Department of Psychology, Health and Technology/Centre for eHealth Research and Disease Management, Faculty of Behavioural Sciences, University of Twente, Enschede, The Netherlands.
Department of Earth Observation Sciences, Faculty of Geo-Information Science and Earth Observation (ITC), University of Twente, Enschede, The Netherlands.
PLoS One. 2020 Oct 28;15(10):e0240995. doi: 10.1371/journal.pone.0240995. eCollection 2020.
The objective of this study was to identify risk factors for surgical site infection from digestive, thoracic and orthopaedic system surgeries using clinical and data-driven cut-off values. A second objective was to compare the identified risk factors in this study to risk factors identified in literature.
Retrospective data of 3 250 surgical procedures performed in large tertiary care hospital in The Netherlands during January 2013 to June 2014 were used.
Potential risk factors were identified using a literature scan and univariate analysis. A multivariate forward-step logistic regression model was used to identify risk factors. Standard medical cut-off values were compared with cut-offs determined from the data.

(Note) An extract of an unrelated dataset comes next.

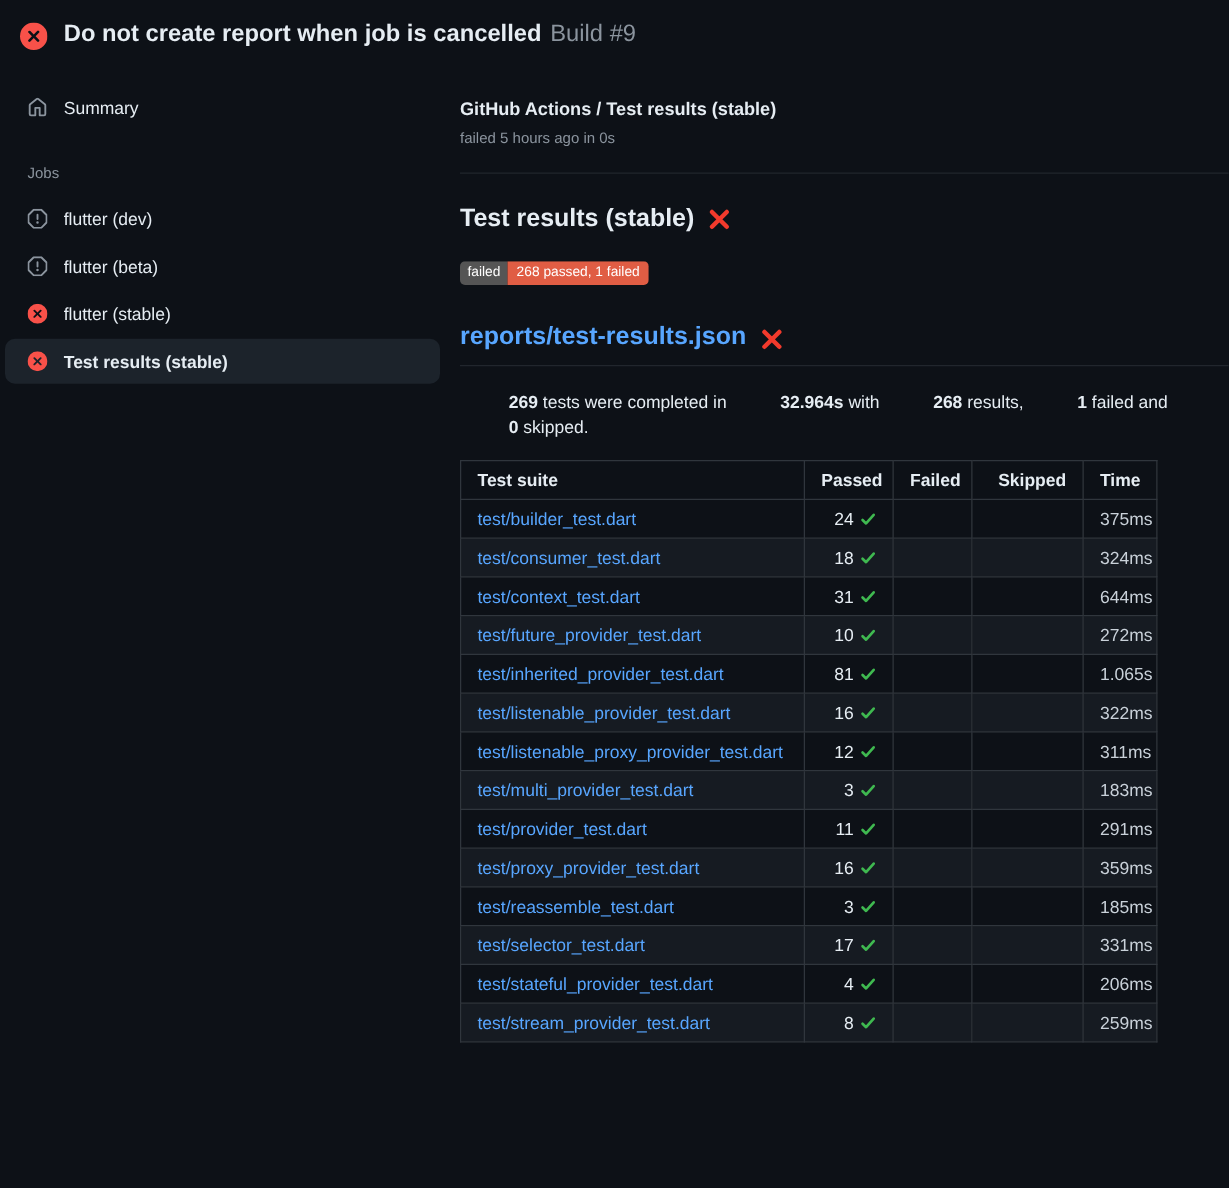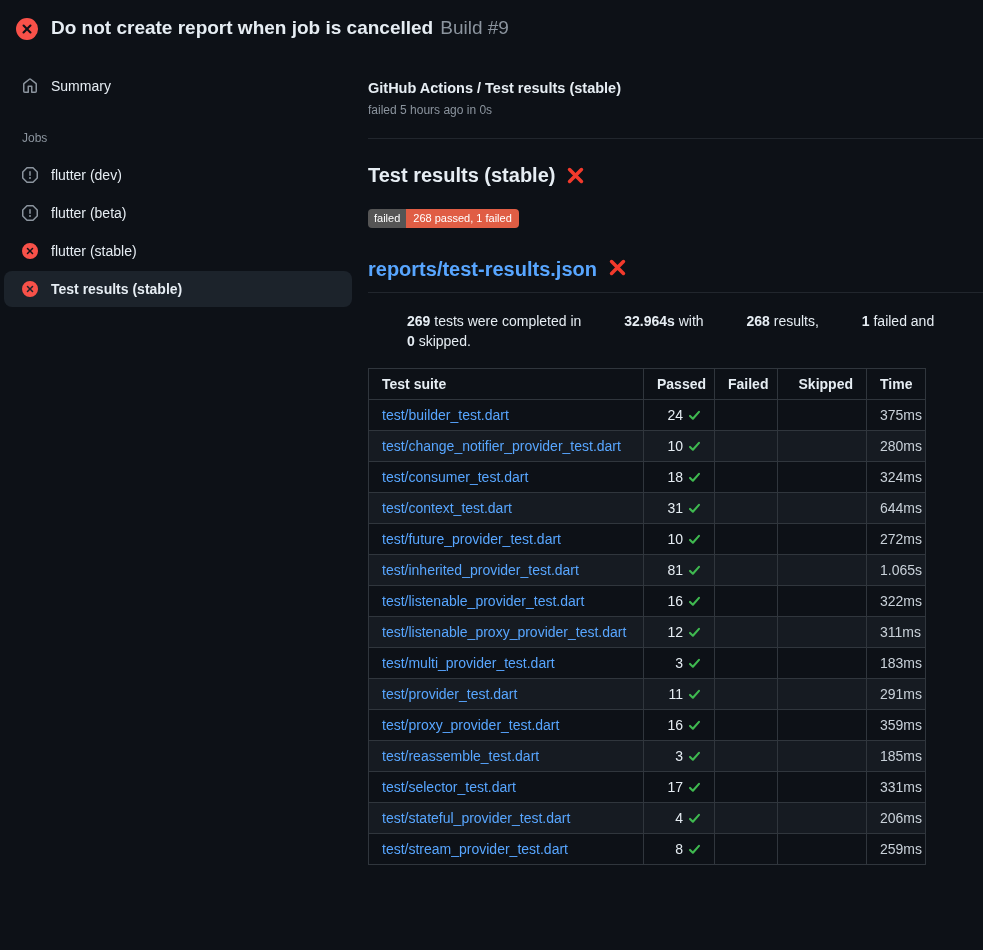"reports/test-results.json" .report-title { align-items: flex-start -> flex-end }
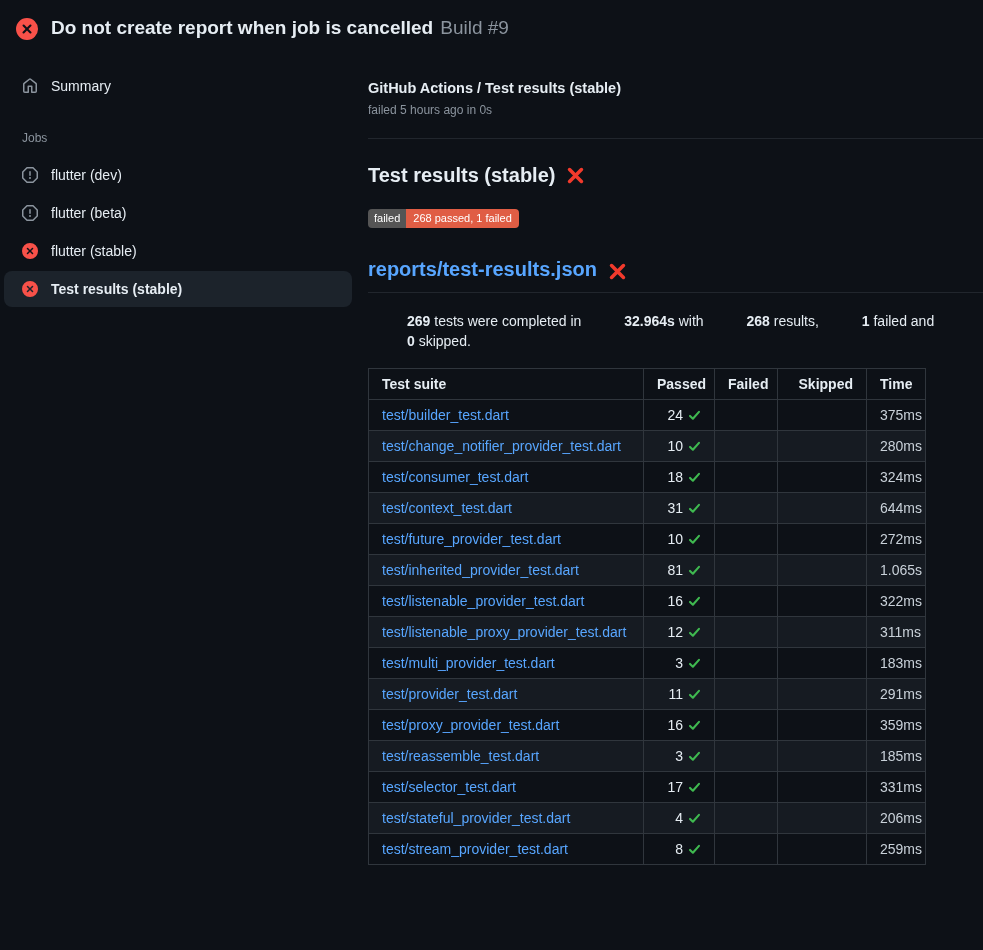"test/change_notifier_provider_test.dart" tr { html: <tr> <td><a>test/change_notifier_provider_test.dart</a></td> <td><span> <span>10</span> <span> <svg> <path></path> </svg> </span> </span></td> <td></td> <td></td> <td>280ms</td> </tr> -> none }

For digestive, orthopaedic and thoracic system surgical procedures, the risk factors identified were preoperative temperature of ≥38°C and antibiotics used at the time of surgery. C-reactive protein and the duration of the surgery were identified as a risk factors for digestive surgical procedures. Being an adult (age ≥18) was identified as a protective effect for thoracic surgical procedures. Data-driven cut-off values were identified for temperature, age and CRP which can explain the SSI outcome up to 19.5% better than generic cut-off values.
This study identified risk factors for digestive, orthopaedic and thoracic system surgical procedures and illustrated how data-driven cut-offs can add value in the process. Future studies should investigate if data-driven cut-offs can add value to explain the outcome being modelled and not solely rely on standard medical cut-off values to identify risk factors.
本研究旨在使用临床和数据驱动的截断值确定消化系统、胸外科和骨科手术部位感染的风险因素。第二个目标是将本研究中确定的风险因素与文献中确定的风险因素进行比较。
使用荷兰一家大型三级保健医院 2013 年 1 月至 2014 年 6 月期间进行的 3250 例手术的回顾性数据。
通过文献扫描和单变量分析确定潜在的风险因素。使用多元向前逐步逻辑回归模型确定风险因素。将标准医学截断值与从数据中确定的截断值进行比较。
对于消化系统、骨科和胸外科手术,确定的风险因素为术前体温≥38°C 和手术时使用抗生素。C 反应蛋白和手术持续时间被确定为消化系统手术的风险因素。成人(年龄≥18 岁)被确定为胸外科手术的保护因素。确定了体温、年龄和 CRP 的基于数据的截断值,可将 SSI 结果的解释提高多达 19.5%,优于通用截断值。
本研究确定了消化系统、骨科和胸外科手术的风险因素,并说明了数据驱动的截断值如何在该过程中增加价值。未来的研究应调查基于数据的截断值是否可以增加价值,以解释正在建模的结果,而不仅仅依赖于标准的医学截断值来识别风险因素。